The “Dutchman’s Mill” and What It
Ground.
We sat in conclave about the table.
I saw by the lined faces of Elkins and Hinckley that
I had come back to a closely-beleaguered camp, where
heavy watching had robbed the couch of sleep, and care
pressed down the spirit. I had returned successful,
but not to receive a triumph: rather, Harper
and myself constituted a relief force, thrown in by
stratagem, too weak to raise the siege, but bearing
glad tidings of strong succor on the way.
It was our first full meeting without
Cornish; and Harper sat in his place. He was
unruffled and buoyant in manner, in spite of the stock
in the Grain Belt Trust Company which he held, and
the loans placed with his insurance company by Mr.
Hinckley.
“I believe,” said he,
“that we are here to consider a communication
from Mr. Cornish. It seems that we ought to hear
the letter.”
“I’ll read it in a minute,”
said Jim, “but first let me say that this grows
out of a talk between Mr. Cornish and myself.

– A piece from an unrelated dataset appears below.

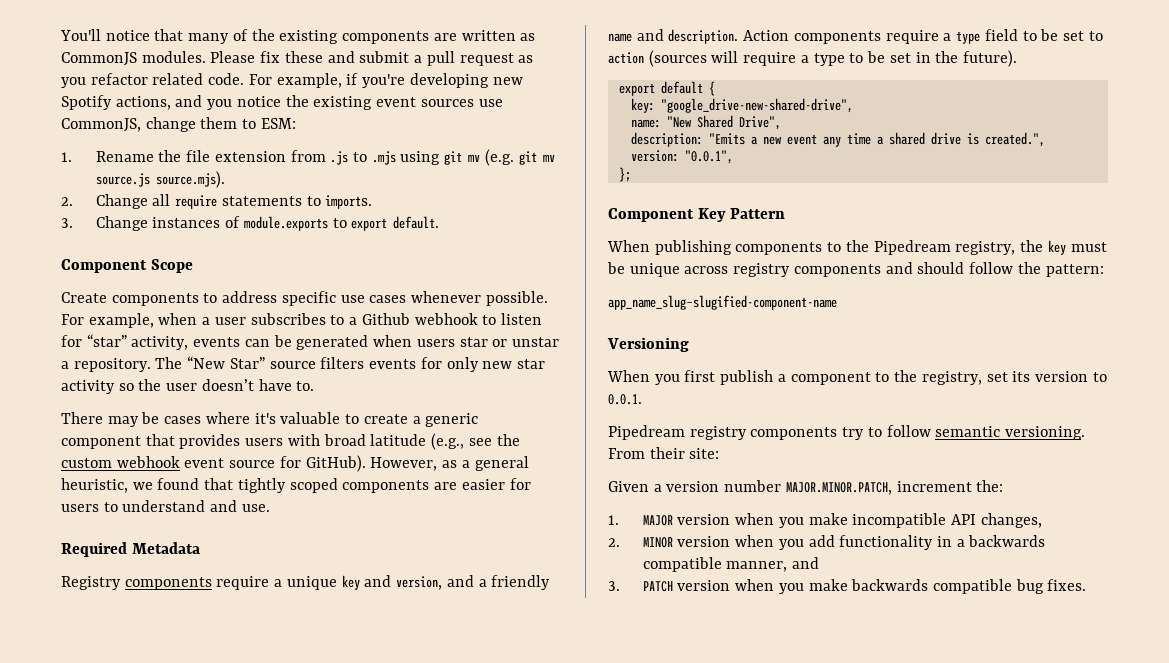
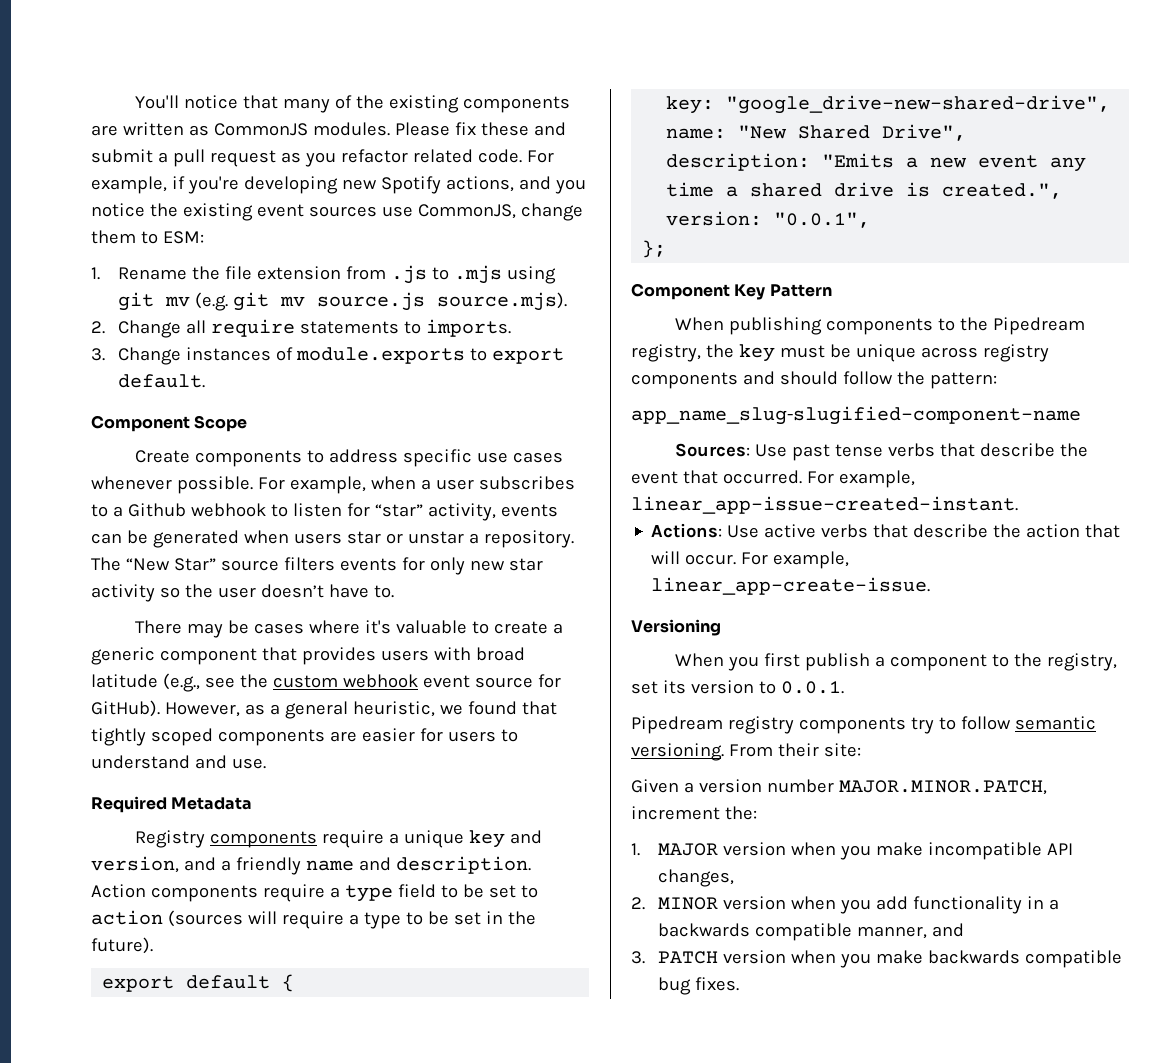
(837, 302) none -> [675,443,1089,461] [631,470,915,488] [631,496,1018,514] [651,523,1121,538] [651,551,850,569] [651,577,931,595] // Sources: Use past tense verbs that describe the event that occurred. For example, linear_app-issue-created-instant. // Actions: Use active verbs that describe the action that will occur. For example, linear_app-create-issue.

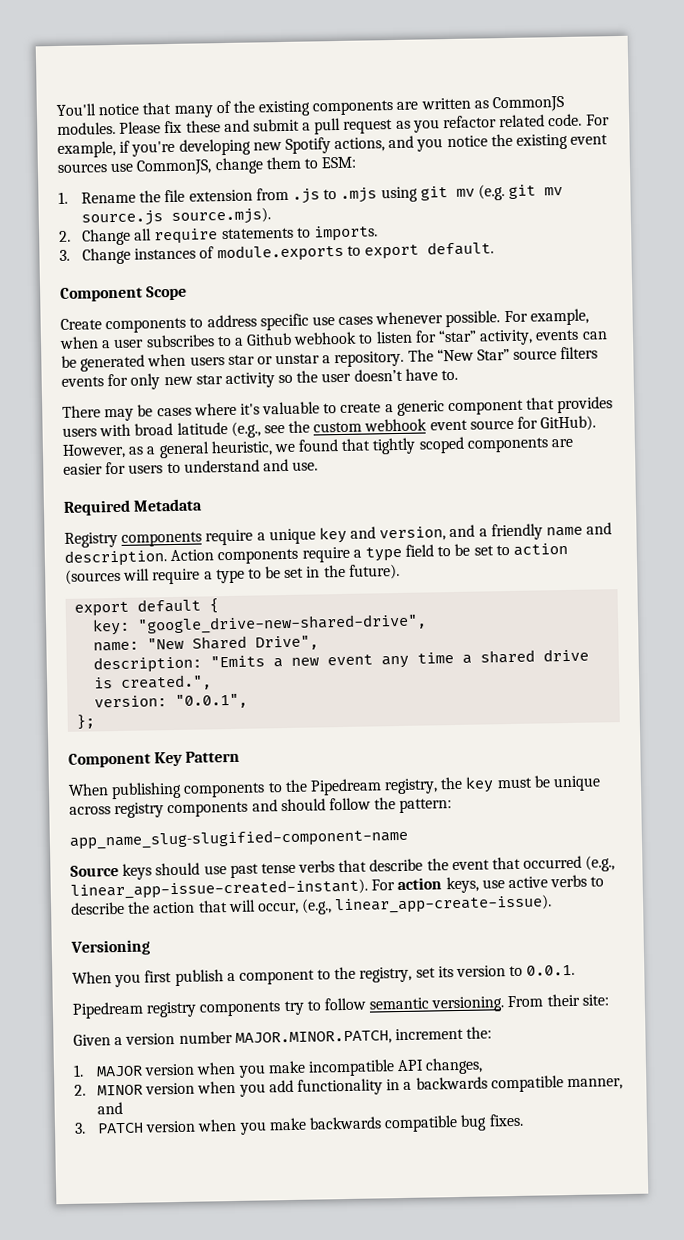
[675,443,788,457] Sources: Use -> [70,862,227,880] Source keys should use
[722,470,915,488] [631,496,1018,514] [651,523,760,538] occurred. For example, linear_app-issue-created-instant. // Actions: Use -> [523,855,616,872] [70,876,505,900] occurred (e.g., linear_app-issue-created-instant). For action keys, use
[873,524,909,538] that -> [590,876,605,887] to
[685,551,850,569] [651,577,931,595] occur. For example, linear_app-create-issue. -> [257,894,553,915] occur, (e.g., linear_app-create-issue).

Hinckley and Barslow know that there have been differences
between us here for some time.”
“Quite natural,” said
Harper; “according to all the experience-tables,
you ought to have had a fight somewhere in the crowd
long before this.”
“Mr. Cornish,” went on
Mr. Elkins, “has favored the policy of converting
our holdings into cash, and letting the obligations
we have floated stand solely on the assets by which
they are secured. The rest of us have foreseen
such rapid liquidation, as a certain result of such
a policy, that not only would our town receive a blow
from which it could never recover, but the investment
world would suffer in the collapse.”
“I should say so,” said
Harper; “we’ll have to look closely to
the suicide clause in our policies held in New England,
if that takes place!”
“Well,” said Jim, continuing,
“last Tuesday the matter came to an issue between
us, and some plain talk was indulged in; perhaps the
language was a little strong on my part, and Mr. Cornish
considered himself aggrieved, and said, among other
things, that he, for one, would not submit to extinguishment,
and he would show me that I could not go on in opposition
to his wishes.”
“What did you say to that?” asked Hinckley.
“I informed him,” said
Jim, “that I was from Missouri, or words to that
effect; and that my own impression was, the majority
of the stock in our concerns would control. My
present view is that he’s showing me.”
A ghost of a smile went round at this,
and Jim began reading Cornish’s letter.
“Events of the recent past convince
me,” the secessionist had written, “that
no good can come from the further continuance of our
syndicate. I therefore propose to sell all my
interest in our various properties to the other members,
and to retire. Should you care to consider such
a thing, I am prepared to make you an alternative
offer, to buy your interests. As the purchase
of three shares by one is a heavier load than the
taking over of one share by three, I should expect
to buy at a lower proportional price than I should
be willing to sell for. As the management of
our enterprises seems to have abandoned the tried
principles of business, for some considerations the
precise nature of which I am not acute enough to discern,
and as a sale to me would balk the very benevolent
purposes recently avowed by you, I assume that I shall
not be called upon to make an offer.
“There is at least one person
among those to whom this is addressed who knows that
in beginning our operations in Lattimore it was understood
that we should so manage affairs as to promote and
take advantage of a bulge in values, and then pull
out with a profit. Just what may be his policy
when this reaches him I cannot, after my experience
with his ability as a lightning change artist, venture
to predict; but my last information leads me to believe
that he is championing the utopian plan of running
the business, not only past the bulge, but into the
slump. I, for one, will not permit my fortune
to be jeopardized by so palpable a piece of perfidy.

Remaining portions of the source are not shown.